When I walked into Yolanda's shop on Saturday, I am certain she wished one of her other barbers was on duty.

I am not certain when I had my last hair cut, but I know that when I was in Oregon for Thanksgiving, I needed one then. I will let you do the math.

Plenty of people are sporting corona-dos. But the virus was only one reason I my hair that looked like a cross between John C. Calhoun and Jeremiah Johnson.

Yolanda and I had a laugh about the state of my appearance.

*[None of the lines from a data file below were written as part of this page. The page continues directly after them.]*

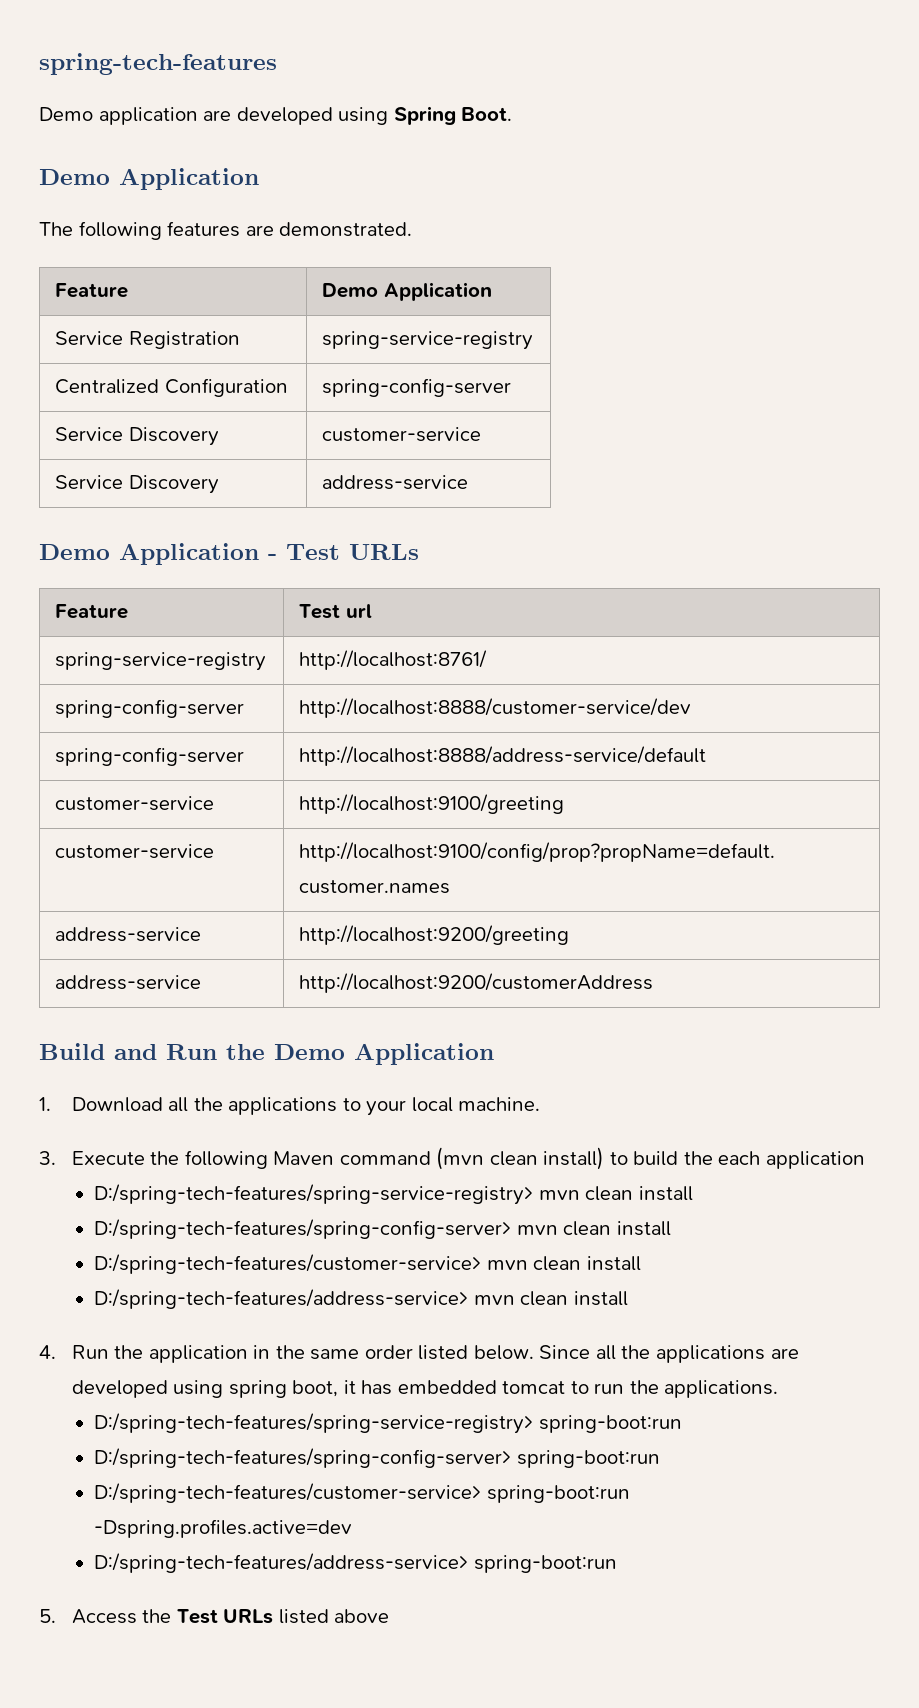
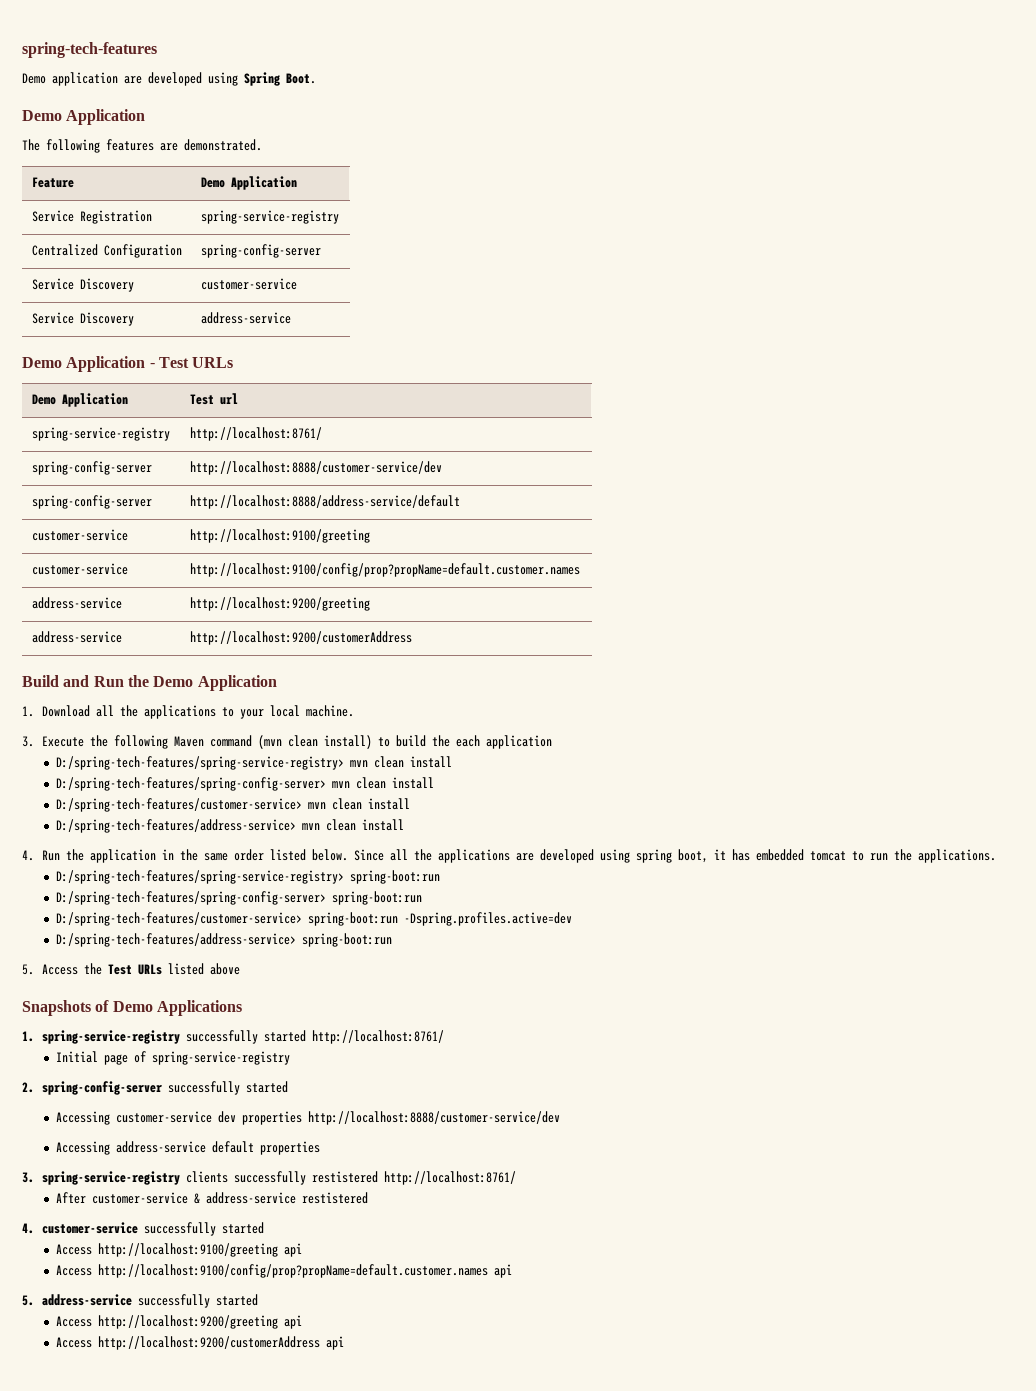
[55,604,129,619] Feature -> [31,393,128,407] Demo Application
(390, 1616) none -> [22,1000,242,1016] [22,1030,444,1044] [56,1051,291,1065] [22,1081,288,1095] [56,1111,561,1125] [56,1141,321,1155] [22,1171,516,1185] [56,1192,369,1204] [22,1222,264,1236] [56,1243,303,1257] [56,1264,513,1278] [22,1294,258,1308] [56,1315,303,1329] [56,1336,345,1350] // Snapshots of Demo Applications // 1. spring-service-registry successfully started http://localhost:8761/ // Initial page of spring-service-registry // 2. spring-config-server successfully started // Accessing customer-service dev properties http://localhost:8888/customer-service/dev // Accessing address-service default properties // 3. spring-service-registry clients successfully restistered http://localhost:8761/ // After customer-service & address-service restistered // 4. customer-service successfully started // Access http://localhost:9100/greeting api // Access http://localhost:9100/config/prop?propName=default.customer.names api // 5. address-service successfully started // Access http://localhost:9200/greeting api // Access http://localhost:9200/customerAddress api

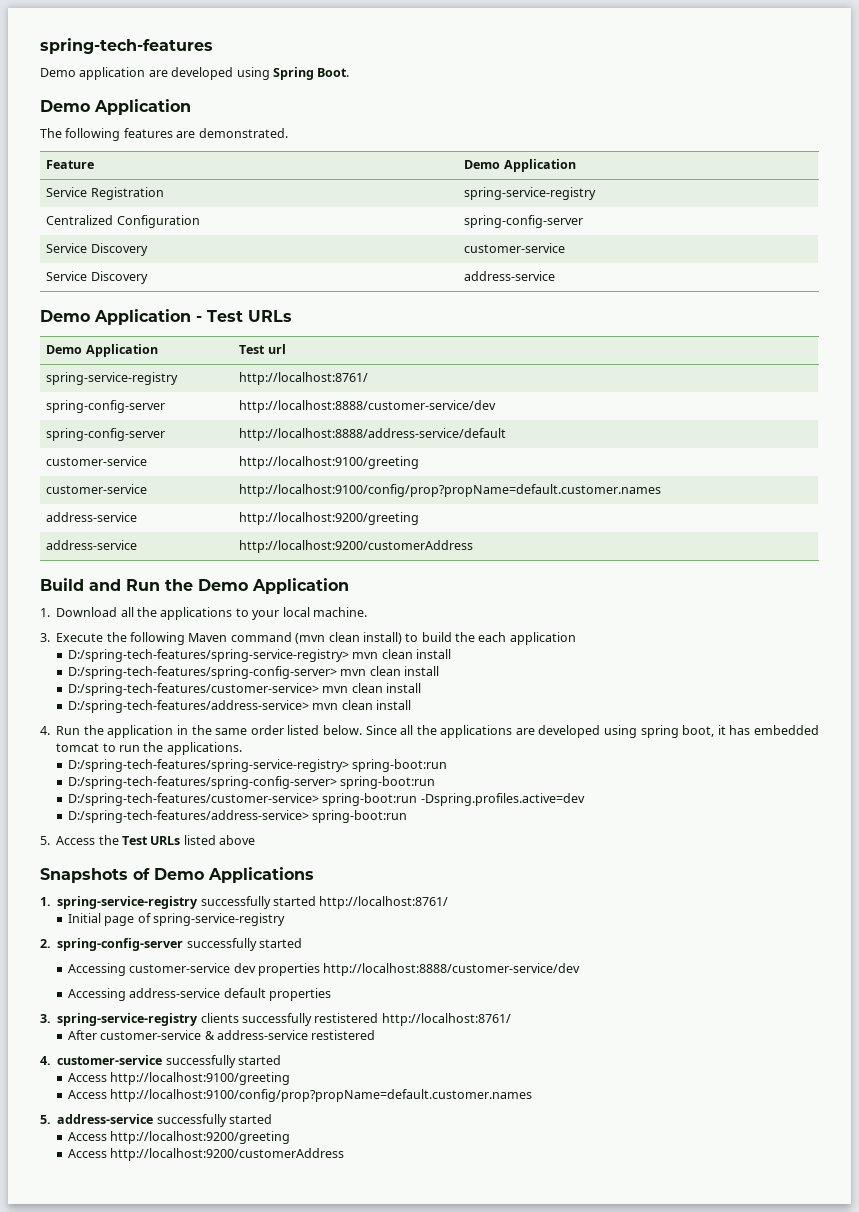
[284,1243,303,1257] api -> (291, 1078) none
[494,1264,513,1278] api -> (533, 1095) none
[284,1315,303,1329] api -> (291, 1137) none
[326,1336,345,1350] api -> (345, 1154) none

She asked me if I wanted it cut with scissors or clippers. I never know the answer to that question, so, I told her it was her choice. After all, it is just a bunch of dead cells that needs tending now and then.

She then asked how I wanted it cut. For whatever reason, I told her "corto" and then slipped into the next chapter of Erik Larson's The Splendid and the Vile: A Saga of Churchill, Family, and Defiance During the Blitz -- on my Kindle.

Something about the sound of the first swipe of the clippers made me look up. I had not heard anything approximating that sound since my first trip to the barber in Officer Training School. The left side of my head looked like a hillside of clear-cut timber.

By then, there was nothing to do but to wait for it to be over. When she trimmed up the edges, I was ready to head off to my Air Force history class.


Overall, it is fine. And very utilitarian. Last week, both the temperature and humidity edged up to summer levels. Both will continue to climb until they reach their peaks in September or October. For the entire summer, we will welcome every drop of rain that falls.

Taking a lesson from Yolanda, this morning I trimmed up the vines in the four planters that surround the swimming pool. At this time of year, if they are not trimmed weekly, they will be launching imperial attacks on the upper terrace.



The more important news is that we finally had a storm last night that comes close to being counted as a rain storm. Plenty of lightning and thunder, but very little rain. The rain was sufficient to prod a growth spurt in the vines. But it is not really a rain storm here until the sewers start burbling like fountains -- and what is supposed to flow below, flows above. For weeks.

I may not call it a rain storm, but a young snake, who got trapped in what some of my friends call a "water feature" but is nothing more than the pool overflow, would call it at least perilous.

I am not certain what type of snake it is, but it had no notion that my hand was going to rescue, and not crush, it. It kept striking at me with each rescue try. And I understand why. Young snakes are pretty low on on the food chain. Kindness is not expected.

With the help of Antonio the Pool Guy, I managed to get the snake into what is now being called The Rescue Bucket, and released him in the lot in front of my house.


I went several years living here without seeing a snake. In the last two months, we have seen four. My house seems to be a way-station on some serpent highway.

And who says I was going to be bored without traveling?